The copy you return must match the listing word for word and carry no pictures.

## LISTED ENTRIES
>>>>>

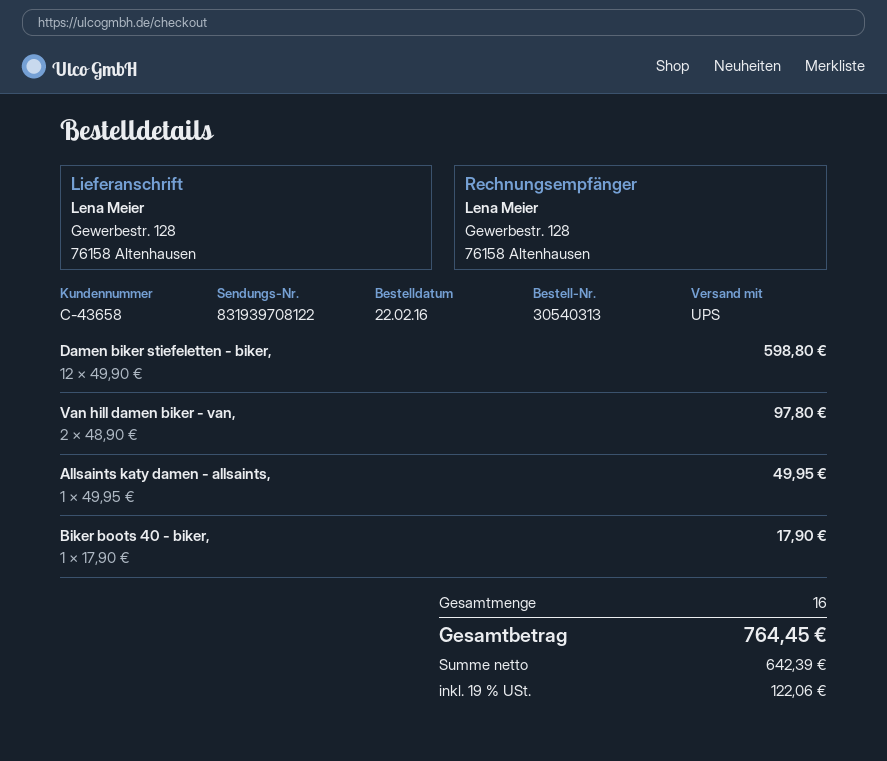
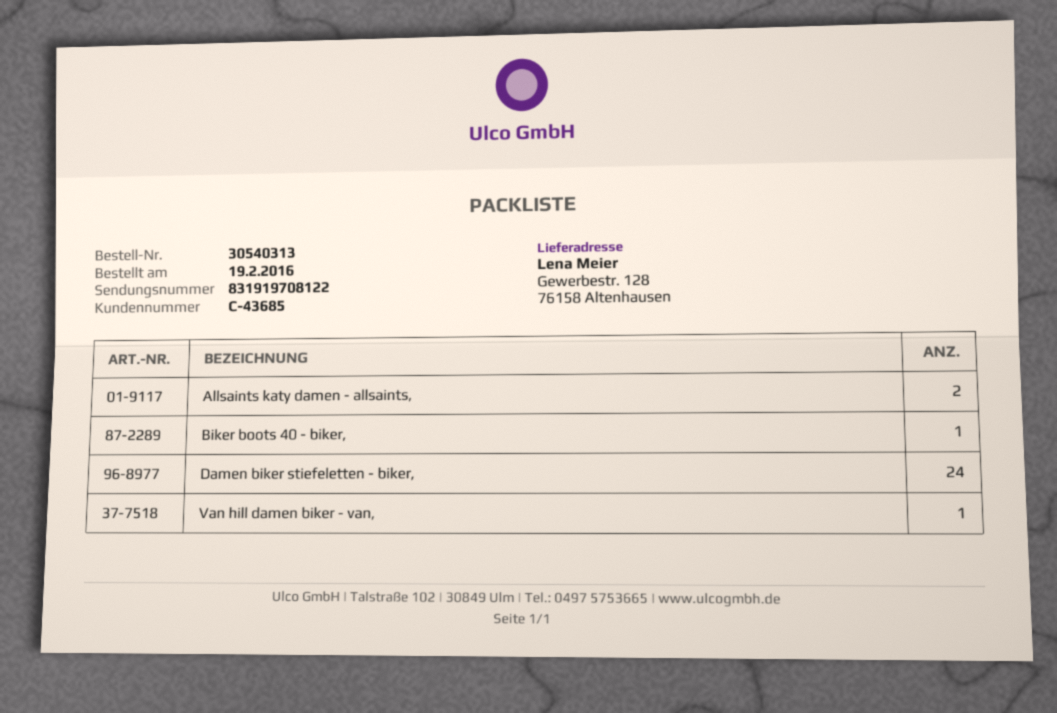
order date: 2016-02-22 -> 2016-02-19
customer number: C-43658 -> C-43685
tracking number: 831939708122 -> 831919708122
Damen biker stiefeletten - biker,: 12 -> 24
Van hill damen biker - van,: 2 -> 1
Allsaints katy damen - allsaints,: 1 -> 2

<<<<<

## WORKED SOLUTION
order date: 2016-02-22 -> 2016-02-19
customer number: C-43658 -> C-43685
tracking number: 831939708122 -> 831919708122
Damen biker stiefeletten - biker,: 12 -> 24
Van hill damen biker - van,: 2 -> 1
Allsaints katy damen - allsaints,: 1 -> 2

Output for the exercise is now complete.